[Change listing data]
Segment Open

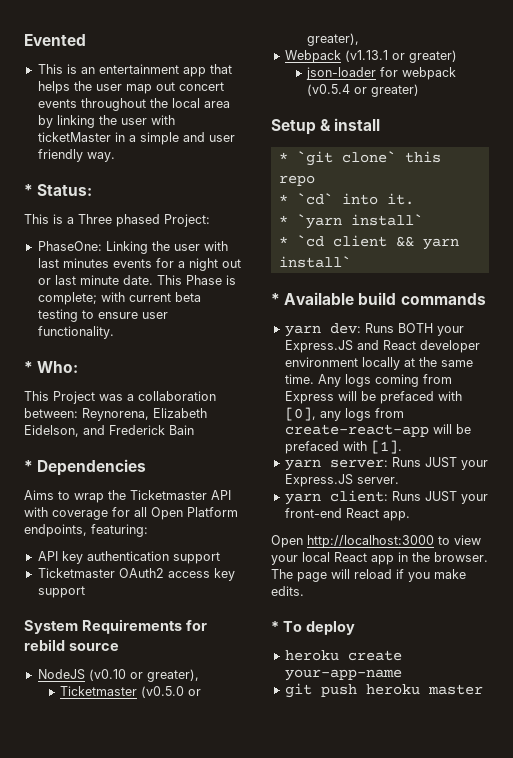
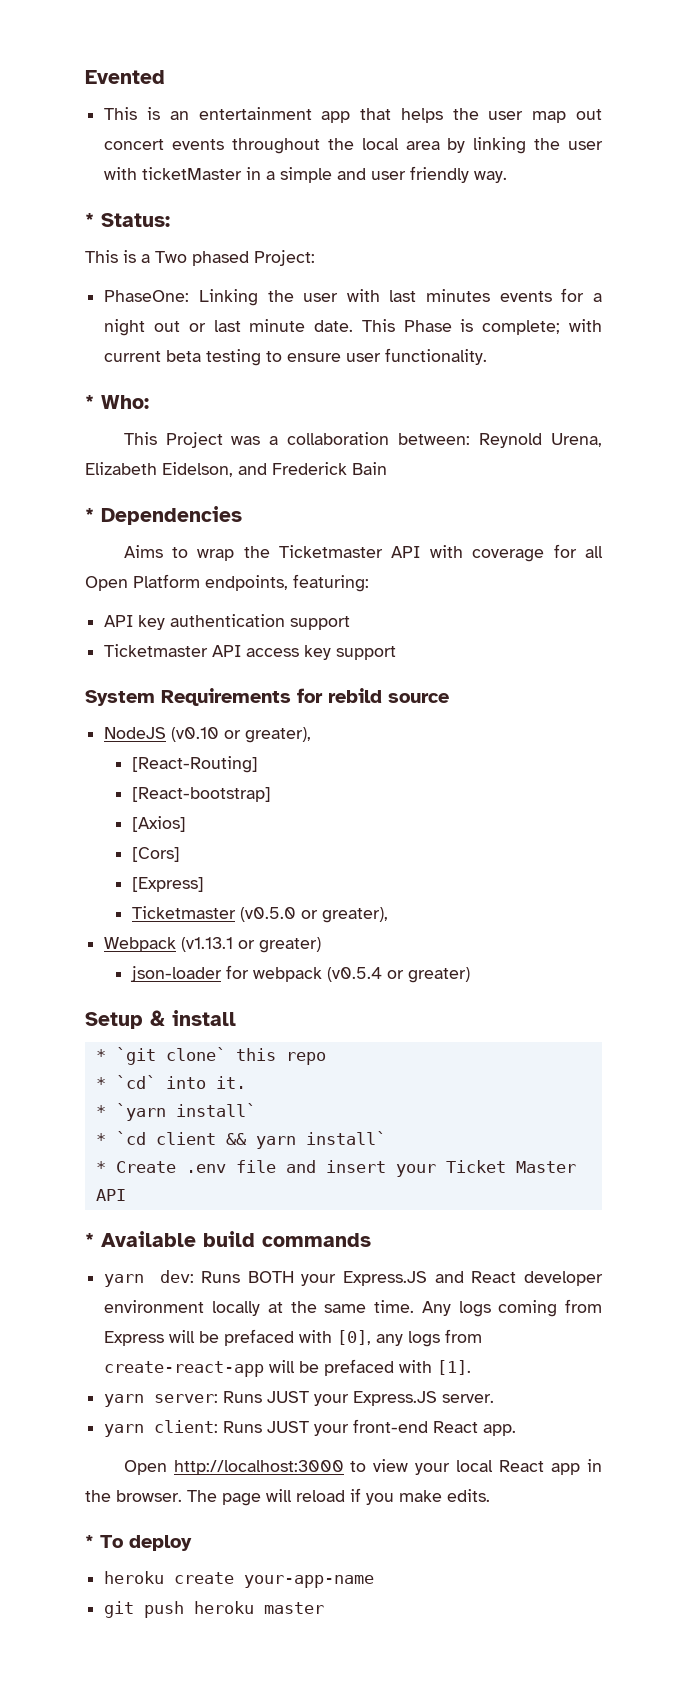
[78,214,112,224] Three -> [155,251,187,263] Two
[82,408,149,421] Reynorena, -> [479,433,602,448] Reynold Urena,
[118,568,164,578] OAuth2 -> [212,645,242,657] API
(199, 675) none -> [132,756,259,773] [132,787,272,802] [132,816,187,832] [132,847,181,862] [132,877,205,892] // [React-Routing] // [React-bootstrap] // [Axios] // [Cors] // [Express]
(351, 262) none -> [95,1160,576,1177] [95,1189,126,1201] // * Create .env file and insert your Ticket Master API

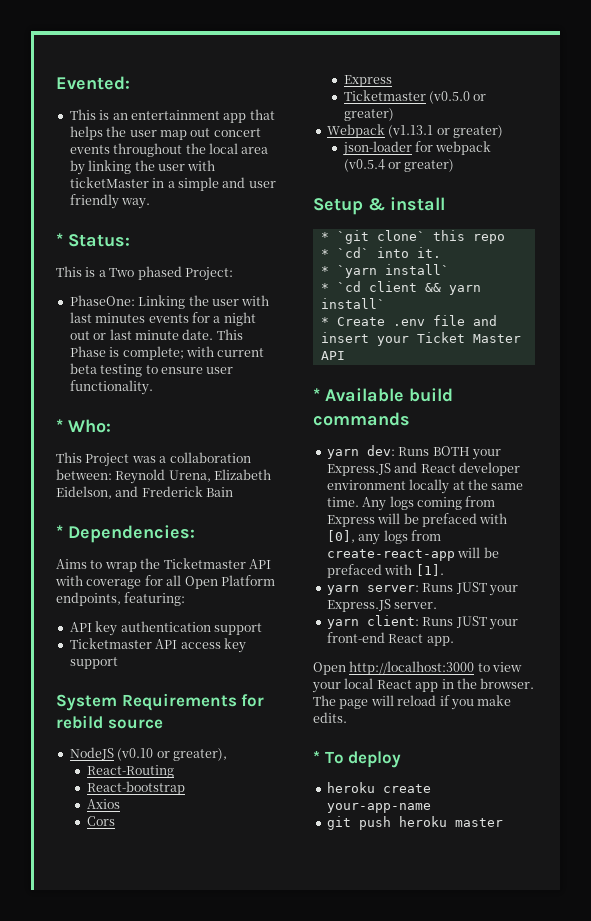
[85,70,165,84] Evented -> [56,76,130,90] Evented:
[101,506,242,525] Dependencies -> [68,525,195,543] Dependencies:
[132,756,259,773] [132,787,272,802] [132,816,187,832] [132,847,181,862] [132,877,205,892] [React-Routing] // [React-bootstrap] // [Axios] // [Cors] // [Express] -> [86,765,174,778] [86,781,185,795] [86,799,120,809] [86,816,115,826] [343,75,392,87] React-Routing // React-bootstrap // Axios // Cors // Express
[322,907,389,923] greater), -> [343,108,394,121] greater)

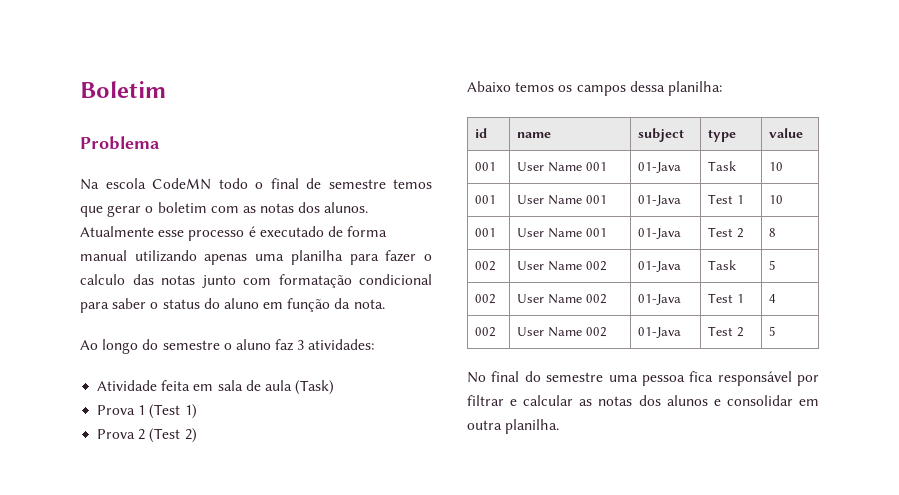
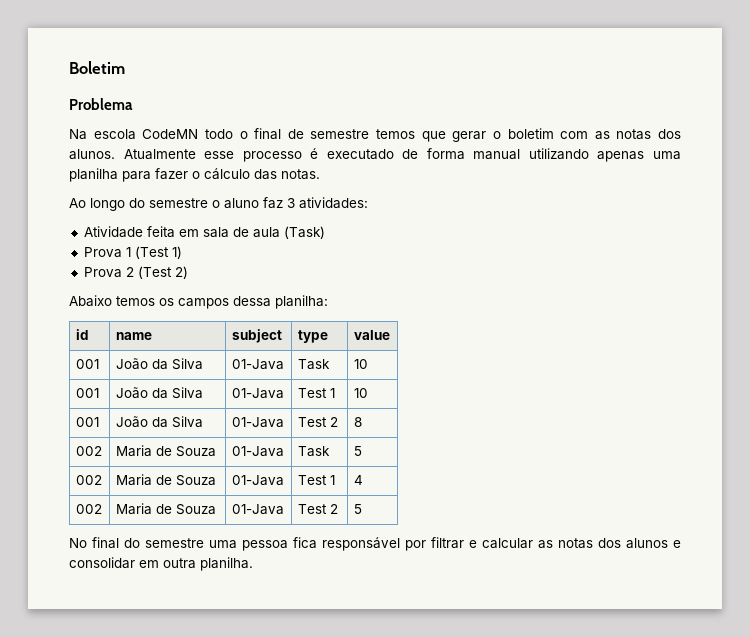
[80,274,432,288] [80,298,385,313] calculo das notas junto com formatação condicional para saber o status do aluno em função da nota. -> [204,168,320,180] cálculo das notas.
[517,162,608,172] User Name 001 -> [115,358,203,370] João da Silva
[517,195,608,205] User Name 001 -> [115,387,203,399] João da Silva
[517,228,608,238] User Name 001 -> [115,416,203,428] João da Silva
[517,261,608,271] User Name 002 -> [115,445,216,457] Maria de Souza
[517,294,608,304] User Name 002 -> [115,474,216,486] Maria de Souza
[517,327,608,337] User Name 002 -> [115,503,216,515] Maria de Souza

Segment Closed

**YOUR OBJECTIVE**
Please copy, exactly and with nothing else, the lines above beginning at the line that has "[85,70,165,84] Evented ->" and ending with the line that has "[101,506,242,525] Dependencies ->".

**ANSWER TO THIS PROBLEM**
[85,70,165,84] Evented -> [56,76,130,90] Evented:
[101,506,242,525] Dependencies -> [68,525,195,543] Dependencies:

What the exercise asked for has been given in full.